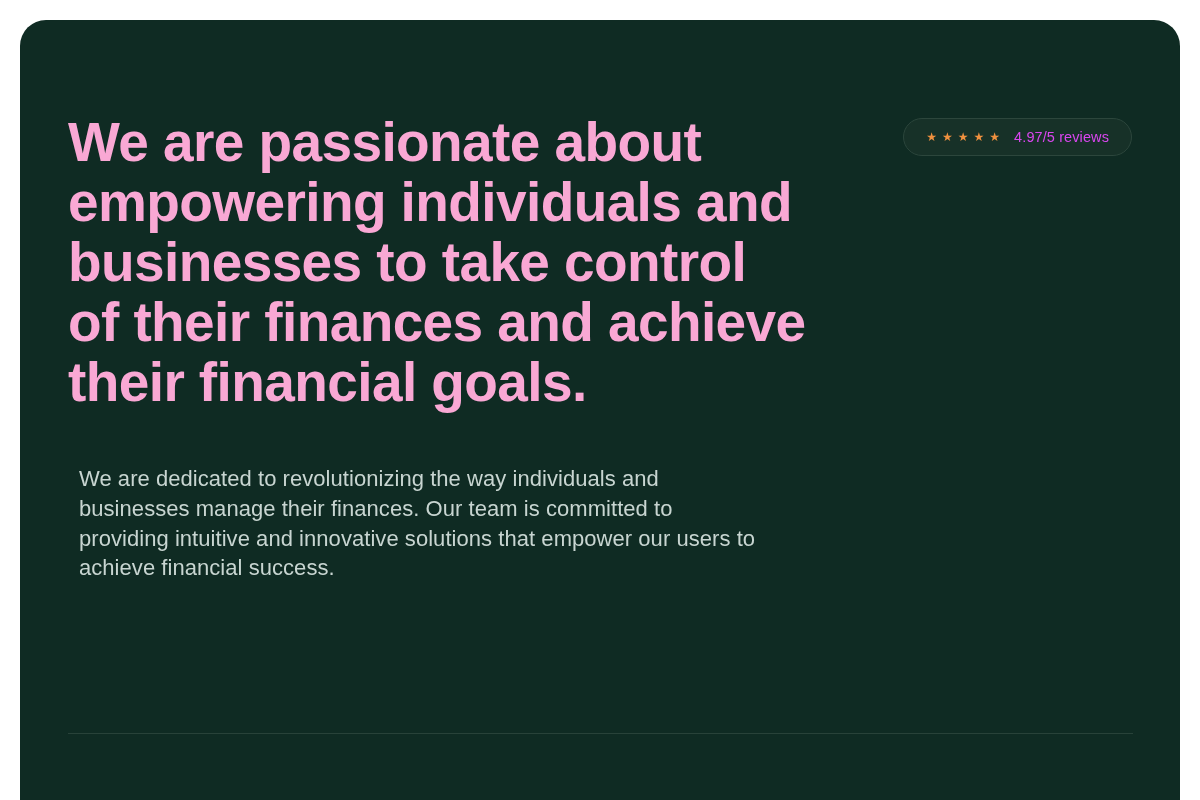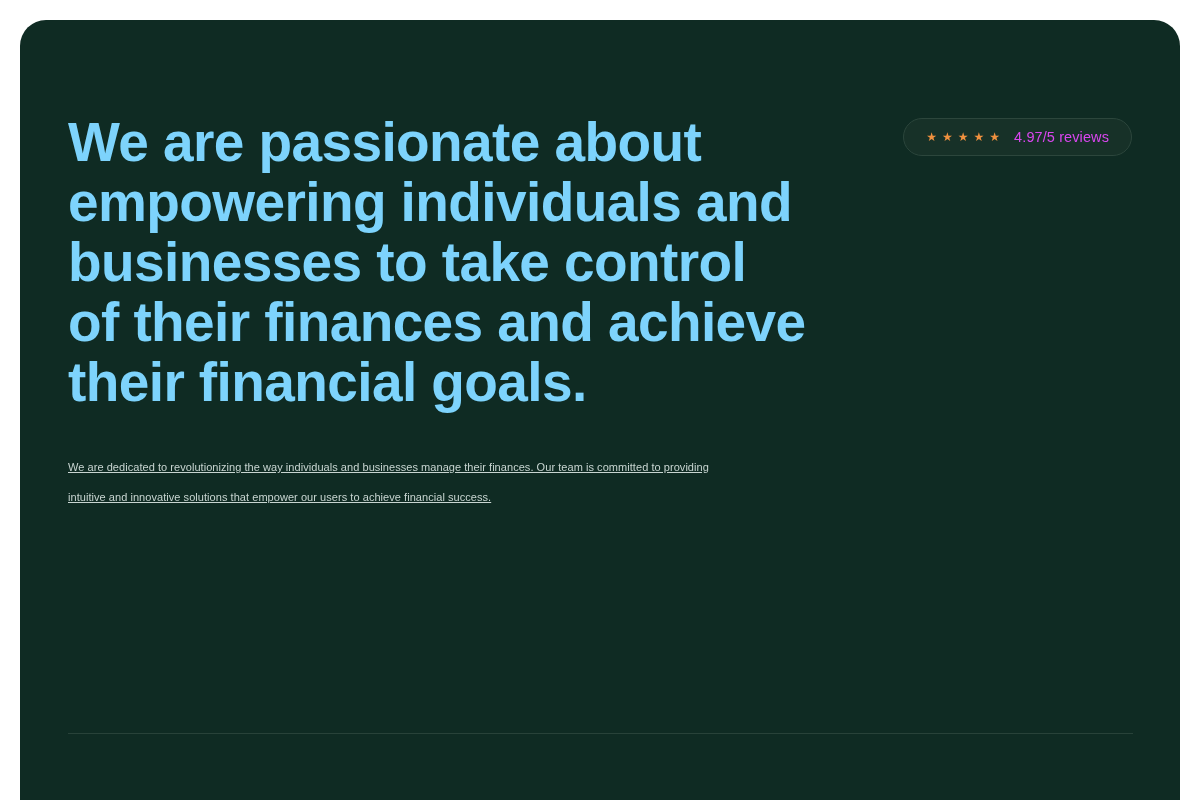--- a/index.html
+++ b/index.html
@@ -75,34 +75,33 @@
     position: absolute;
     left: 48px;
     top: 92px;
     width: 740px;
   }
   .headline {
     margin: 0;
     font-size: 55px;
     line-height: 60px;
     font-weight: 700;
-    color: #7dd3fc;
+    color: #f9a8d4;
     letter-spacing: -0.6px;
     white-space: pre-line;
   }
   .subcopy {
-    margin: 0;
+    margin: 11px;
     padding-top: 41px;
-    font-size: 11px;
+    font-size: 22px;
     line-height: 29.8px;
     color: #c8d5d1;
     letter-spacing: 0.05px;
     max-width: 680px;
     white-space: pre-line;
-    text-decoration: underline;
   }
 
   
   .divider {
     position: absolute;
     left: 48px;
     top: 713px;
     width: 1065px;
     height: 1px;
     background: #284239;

# # #

* _Problem details_
Transcribe every line in the entries above, taking out only the images.

* _Task response_
--- a/index.html
+++ b/index.html
@@ -75,34 +75,33 @@
     position: absolute;
     left: 48px;
     top: 92px;
     width: 740px;
   }
   .headline {
     margin: 0;
     font-size: 55px;
     line-height: 60px;
     font-weight: 700;
-    color: #7dd3fc;
+    color: #f9a8d4;
     letter-spacing: -0.6px;
     white-space: pre-line;
   }
   .subcopy {
-    margin: 0;
+    margin: 11px;
     padding-top: 41px;
-    font-size: 11px;
+    font-size: 22px;
     line-height: 29.8px;
     color: #c8d5d1;
     letter-spacing: 0.05px;
     max-width: 680px;
     white-space: pre-line;
-    text-decoration: underline;
   }
 
   
   .divider {
     position: absolute;
     left: 48px;
     top: 713px;
     width: 1065px;
     height: 1px;
     background: #284239;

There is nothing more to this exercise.